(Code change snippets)
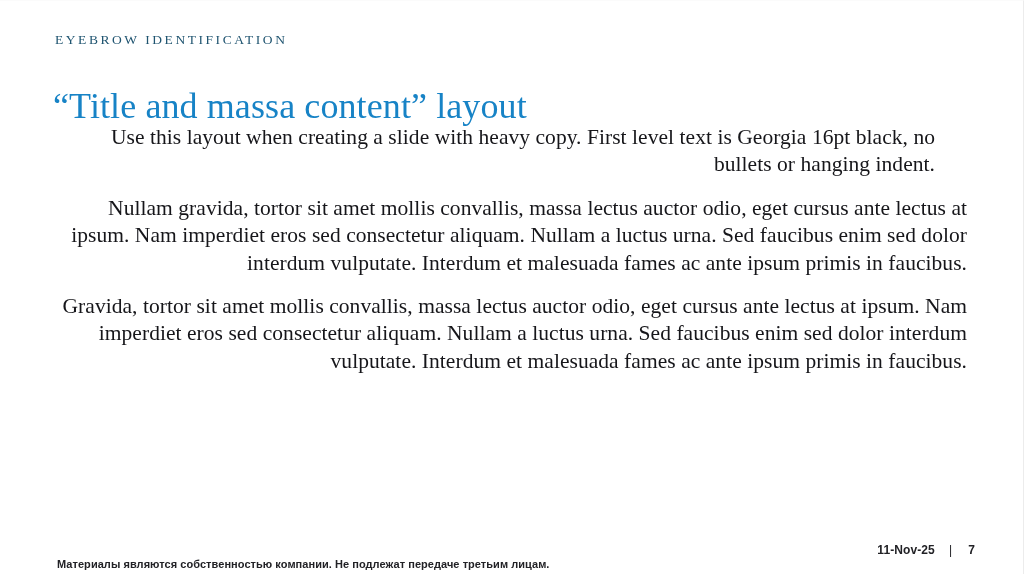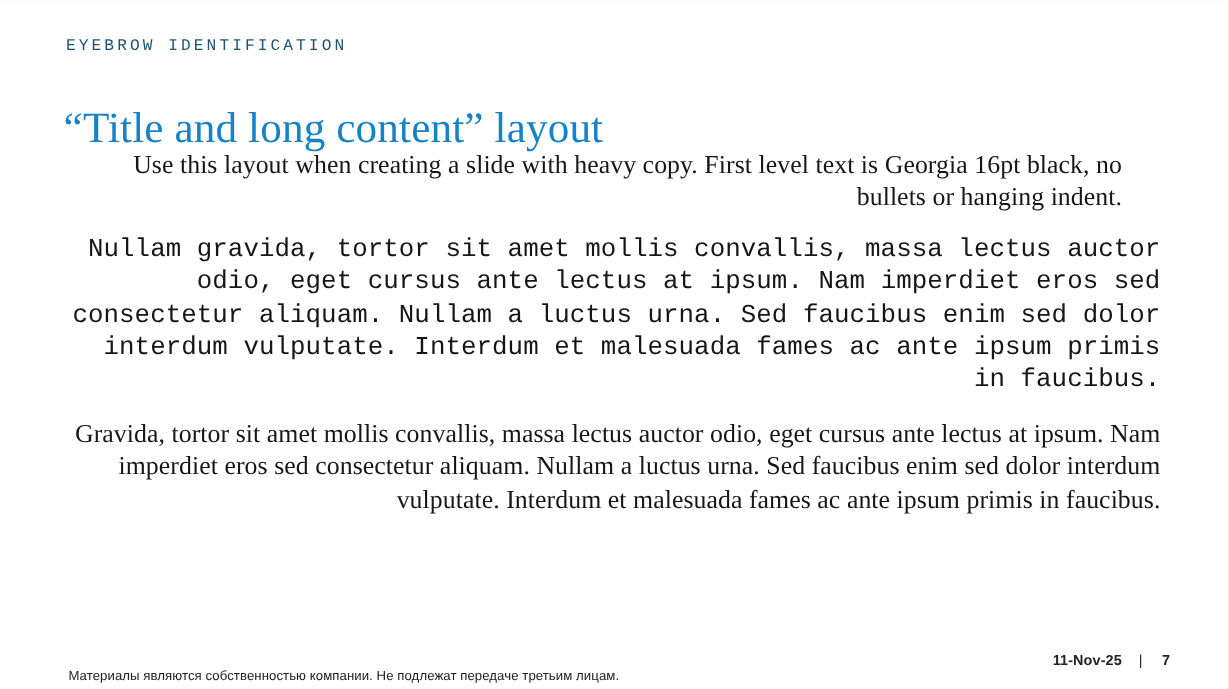--- a/index.html
+++ b/index.html
@@ -23,21 +23,21 @@
     box-sizing: border-box;
     border-right: 1px solid #ececec;
     border-top: 1px solid #fbfbfb;
   }
 
   
   .eyebrow {
     position: absolute;
     left: 55px;
     top: 31px;
-    font-family: Liberation Mono, monospace;
+    font-family: Liberation Serif, serif;
     font-size: 13.5px;
     font-weight: 400;
     letter-spacing: 2.55px;
     color: #1f5470;
     text-transform: uppercase;
     white-space: nowrap;
   }
 
   
   .title {
@@ -64,31 +64,31 @@
     font-family: "Liberation Serif", "DejaVu Serif", serif;
     font-size: 21.5px;
     line-height: 27.4px;
     color: #16161a;
     margin: 0 0 16px 0;
     text-align: right;
     letter-spacing: 0.05px;
   }
   .para:last-child { margin-bottom: 10px; }
   .para.p1 { width: 880px; }
-  .para.p2 { width: 912px; font-family: Liberation Mono, monospace; }
+  .para.p2 { width: 912px; }
   .para.p3 { width: 912px; }
 
   
   .footer-left {
     position: absolute;
     left: 57px;
     top: 557px;
     font-family: "Liberation Sans", "DejaVu Sans", sans-serif;
     font-size: 11px;
-    font-weight: 400;
+    font-weight: 700;
     color: #222226;
     letter-spacing: 0.05px;
     white-space: nowrap;
   }
   .footer-right {
     position: absolute;
     right: 48px;
     top: 542px;
     display: flex;
     align-items: center;
@@ -106,21 +106,21 @@
   }
   .footer-page { min-width: 9px; text-align: right; }
 </style>
 </head>
 <body>
 
 <div class="slide">
 
   <div class="eyebrow">Eyebrow identification</div>
 
-  <h1 class="title">“Title and long content” layout</h1>
+  <h1 class="title">“Title and massa content” layout</h1>
 
   <div class="body-block">
     <p class="para p1">Use this layout when creating a slide with heavy copy. First level text is Georgia 16pt black, no bullets or hanging indent.</p>
     <p class="para p2">Nullam gravida, tortor sit amet mollis convallis, massa lectus auctor odio, eget cursus ante lectus at ipsum. Nam imperdiet eros sed consectetur aliquam. Nullam a luctus urna. Sed faucibus enim sed dolor interdum vulputate. Interdum et malesuada fames ac ante ipsum primis in faucibus.</p>
     <p class="para p3">Gravida, tortor sit amet mollis convallis, massa lectus auctor odio, eget cursus ante lectus at ipsum. Nam imperdiet eros sed consectetur aliquam. Nullam a luctus urna. Sed faucibus enim sed dolor interdum vulputate. Interdum et malesuada fames ac ante ipsum primis in faucibus.</p>
   </div>
 
   <div class="footer-left">Материалы являются собственностью компании. Не подлежат передаче третьим лицам.</div>
 
   <div class="footer-right">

# BRIEF
Write the entries above out again exactly, omitting each image.

# TASK SOLUTION
--- a/index.html
+++ b/index.html
@@ -23,21 +23,21 @@
     box-sizing: border-box;
     border-right: 1px solid #ececec;
     border-top: 1px solid #fbfbfb;
   }
 
   
   .eyebrow {
     position: absolute;
     left: 55px;
     top: 31px;
-    font-family: Liberation Mono, monospace;
+    font-family: Liberation Serif, serif;
     font-size: 13.5px;
     font-weight: 400;
     letter-spacing: 2.55px;
     color: #1f5470;
     text-transform: uppercase;
     white-space: nowrap;
   }
 
   
   .title {
@@ -64,31 +64,31 @@
     font-family: "Liberation Serif", "DejaVu Serif", serif;
     font-size: 21.5px;
     line-height: 27.4px;
     color: #16161a;
     margin: 0 0 16px 0;
     text-align: right;
     letter-spacing: 0.05px;
   }
   .para:last-child { margin-bottom: 10px; }
   .para.p1 { width: 880px; }
-  .para.p2 { width: 912px; font-family: Liberation Mono, monospace; }
+  .para.p2 { width: 912px; }
   .para.p3 { width: 912px; }
 
   
   .footer-left {
     position: absolute;
     left: 57px;
     top: 557px;
     font-family: "Liberation Sans", "DejaVu Sans", sans-serif;
     font-size: 11px;
-    font-weight: 400;
+    font-weight: 700;
     color: #222226;
     letter-spacing: 0.05px;
     white-space: nowrap;
   }
   .footer-right {
     position: absolute;
     right: 48px;
     top: 542px;
     display: flex;
     align-items: center;
@@ -106,21 +106,21 @@
   }
   .footer-page { min-width: 9px; text-align: right; }
 </style>
 </head>
 <body>
 
 <div class="slide">
 
   <div class="eyebrow">Eyebrow identification</div>
 
-  <h1 class="title">“Title and long content” layout</h1>
+  <h1 class="title">“Title and massa content” layout</h1>
 
   <div class="body-block">
     <p class="para p1">Use this layout when creating a slide with heavy copy. First level text is Georgia 16pt black, no bullets or hanging indent.</p>
     <p class="para p2">Nullam gravida, tortor sit amet mollis convallis, massa lectus auctor odio, eget cursus ante lectus at ipsum. Nam imperdiet eros sed consectetur aliquam. Nullam a luctus urna. Sed faucibus enim sed dolor interdum vulputate. Interdum et malesuada fames ac ante ipsum primis in faucibus.</p>
     <p class="para p3">Gravida, tortor sit amet mollis convallis, massa lectus auctor odio, eget cursus ante lectus at ipsum. Nam imperdiet eros sed consectetur aliquam. Nullam a luctus urna. Sed faucibus enim sed dolor interdum vulputate. Interdum et malesuada fames ac ante ipsum primis in faucibus.</p>
   </div>
 
   <div class="footer-left">Материалы являются собственностью компании. Не подлежат передаче третьим лицам.</div>
 
   <div class="footer-right">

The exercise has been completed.